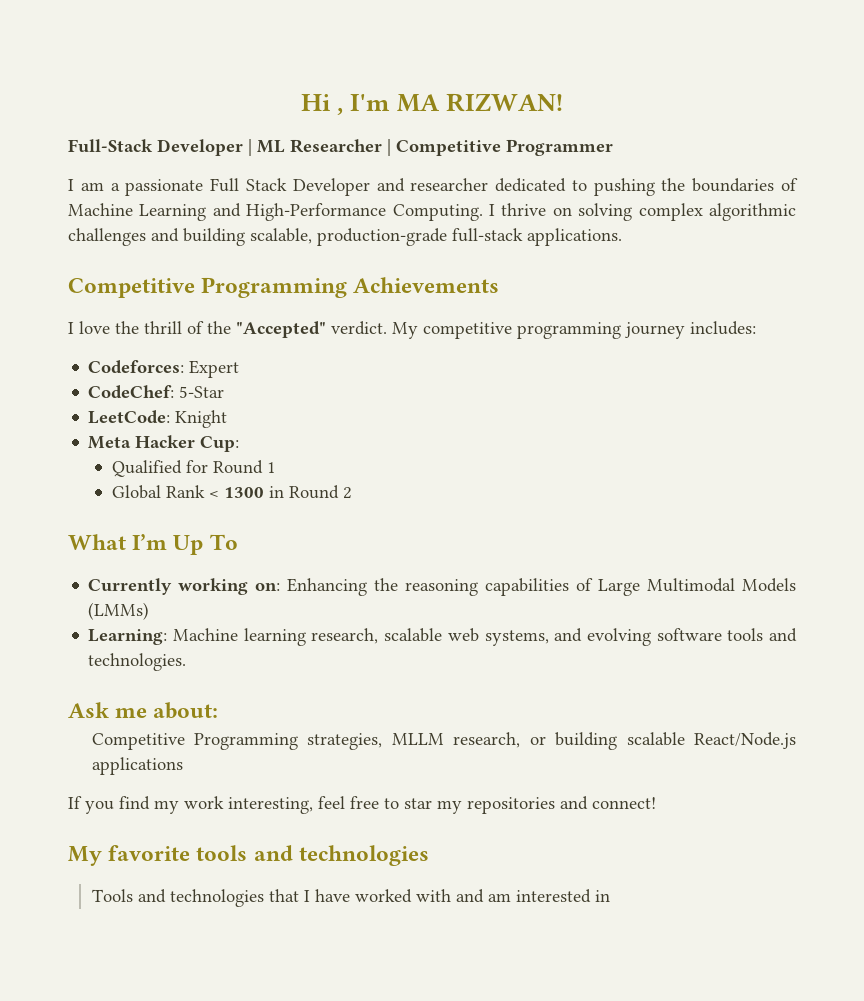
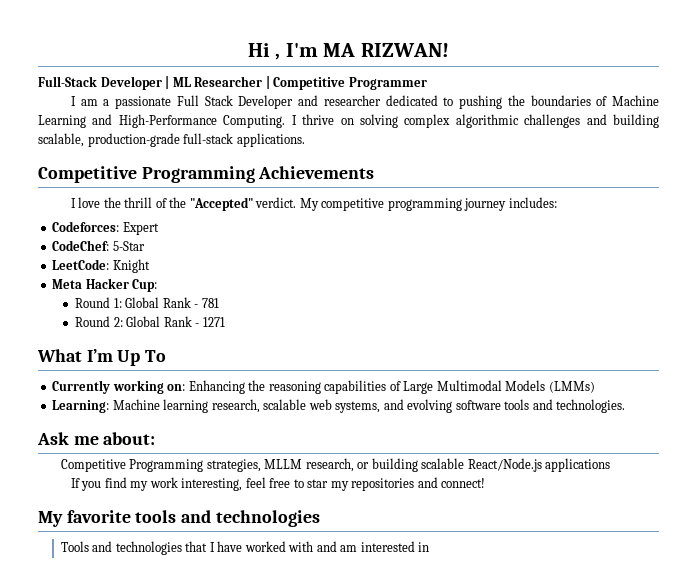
- Qualified for Round 1
- Global Rank < 1300 in Round 2
+ Round 1: Global Rank - 781
+ Round 2: Global Rank - 1271

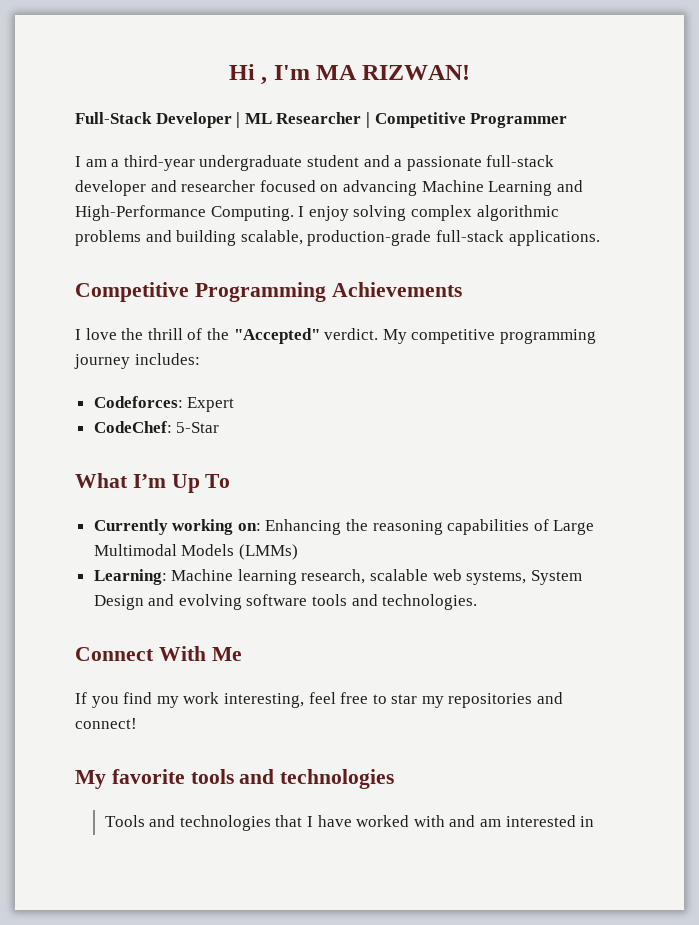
- I am a passionate Full Stack Developer and researcher dedicated to pushing the boundaries of Machine Learning and High-Performance Computing.
+ I am a third-year undergraduate student and a passionate full-stack developer and researcher focused on advancing Machine Learning and High-Performance Computing.
- I thrive on solving complex algorithmic challenges and building scalable, production-grade full-stack applications.
+ I enjoy solving complex algorithmic problems and building scalable, production-grade full-stack applications.
- LeetCode: Knight
- Meta Hacker Cup:
- Round 1: Global Rank - 781
- Round 2: Global Rank - 1271
- Learning: Machine learning research, scalable web systems, and evolving software tools and technologies.
+ Learning: Machine learning research, scalable web systems, System Design and evolving software tools and technologies.
- Ask me about:
- Competitive Programming strategies, MLLM research, or building scalable React/Node.js applications
+ Connect With Me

- [Work item]:
Give exactly, and nothing besides, the lines from the one in which "- Round 1: Global Rank - 781" occurs through the end of the records.

- [Answer]:
- Round 1: Global Rank - 781
- Round 2: Global Rank - 1271
- Learning: Machine learning research, scalable web systems, and evolving software tools and technologies.
+ Learning: Machine learning research, scalable web systems, System Design and evolving software tools and technologies.
- Ask me about:
- Competitive Programming strategies, MLLM research, or building scalable React/Node.js applications
+ Connect With Me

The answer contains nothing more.